Marjolaine LEANDRI, avait eue la chance de gagner le premier prix d’un concours organisé par son magazine préféré : NOUS TROIS, avec en sous titre, Moi, mon mari et l’autre. Ce prix consistait en une magnifique croisière en Méditerranée pour une personne. A noter que cette croisière était, normalement réservée à des célibataires, dans le but évident de favoriser les rencontres.

Marjolaine, la cinquantaine épanouie, dotée d’un physique que l’on pourrait dire confortable, aurait pu être belle si les circonstances de sa vie l’avaient guidée sur d’autres chemins. Mariée à un homme qui se considérait au dessus de tout et mère de deux garçons dont l’option principale de vie était l’ingratitude, elle passerait son temps à pleurer si son imagination ne lui permettait pas de fantasmer sur des situations de vengeances plus sournoises les unes que les autres.

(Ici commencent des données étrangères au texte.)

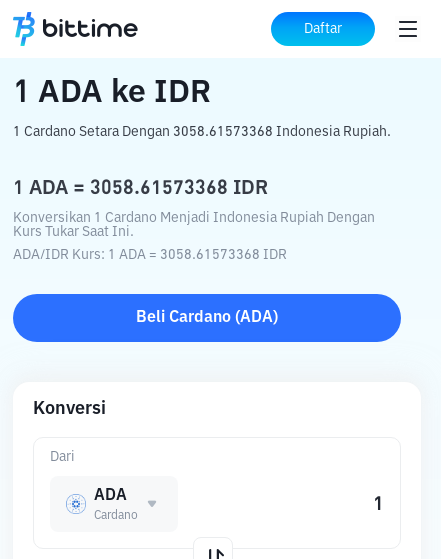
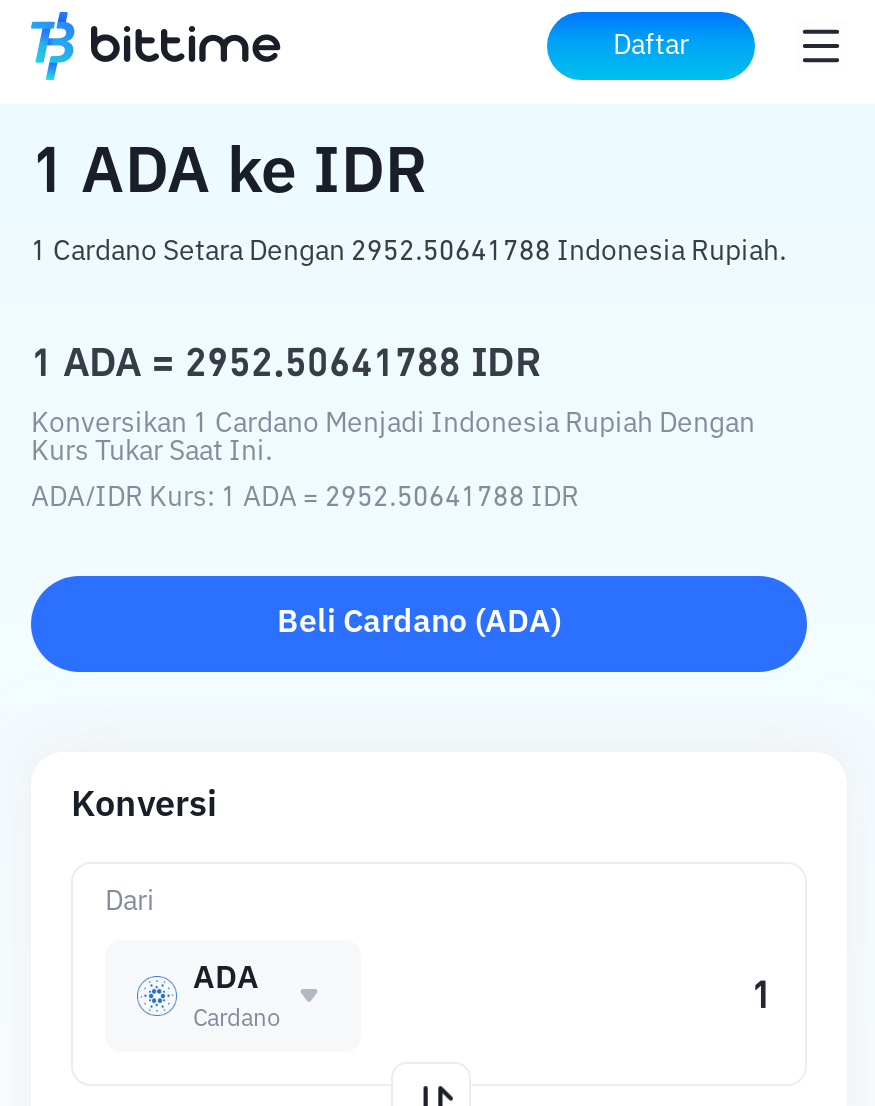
- 1 Cardano Setara Dengan 3058.61573368 Indonesia Rupiah.
+ 1 Cardano Setara Dengan 2952.50641788 Indonesia Rupiah.

- 1 ADA = 3058.61573368 IDR
+ 1 ADA = 2952.50641788 IDR

- ADA/IDR Kurs: 1 ADA = 3058.61573368 IDR
+ ADA/IDR Kurs: 1 ADA = 2952.50641788 IDR
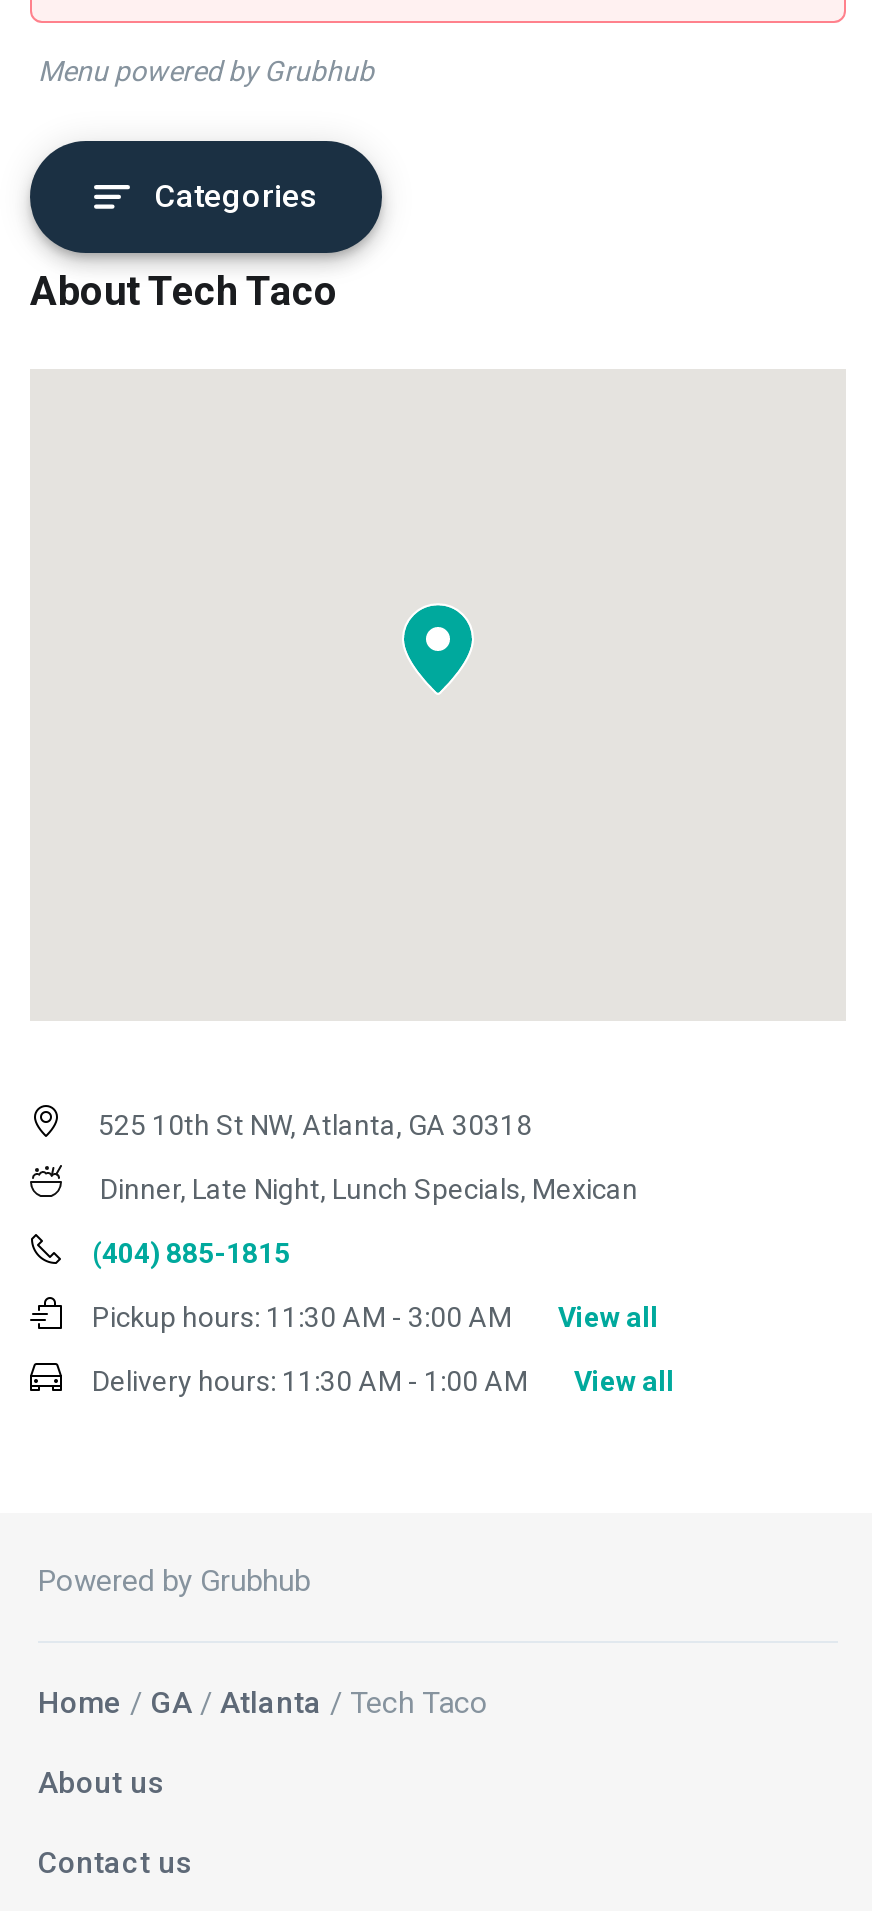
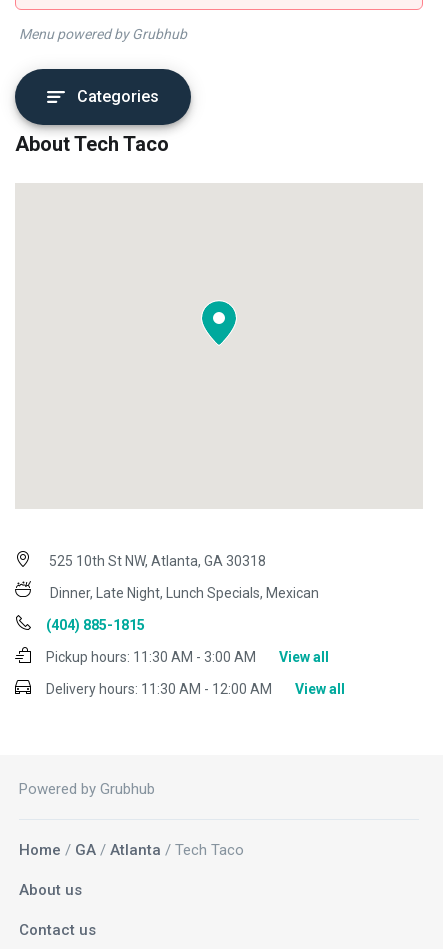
- Delivery hours: 11:30 AM - 1:00 AM
+ Delivery hours: 11:30 AM - 12:00 AM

Son emploi de caissière d’un grand supermarché ne lui procurait pas une motivation capable de lui faire oublier les tracasseries d’un foyer où elle continuait une journée de contraintes encore plus pénible que celle qu’elle venait de quitter.

Elle avait demandé à ses collègues de travail de l’appeler Cendrillon. Pourquoi ? lui demandait-on, parce que ! répondait-elle.

Dans sa famille Marjolaine était considérée comme une gourde. Son caractère un peu simpliste lui permettait de s’isoler et de ne pas avoir à supporter les matchs de foot qui encombraient la télé. Mais, en contre partie , ça lui laissait la liberté de s’évader vers d’autres mondes. Et là, grâce à ce concours elle allait pouvoir fuir, pendant huit jours, et toucher du doigt ce à quoi elle passait son temps à rêver. Elle attendait la date du départ avec une impatience qui n’avait d’égale que la pensée de ne pas revenir.

La gazette lui avait fait parvenir le programme du voyage. Les escales, les excursions, les animations et les soirées à bord, tout semblait fantastique et trop beau pour être vrai. Marjolaine se posait des questions auxquelles elle se gardait bien de répondre... Aurait elle pu d’ailleurs ?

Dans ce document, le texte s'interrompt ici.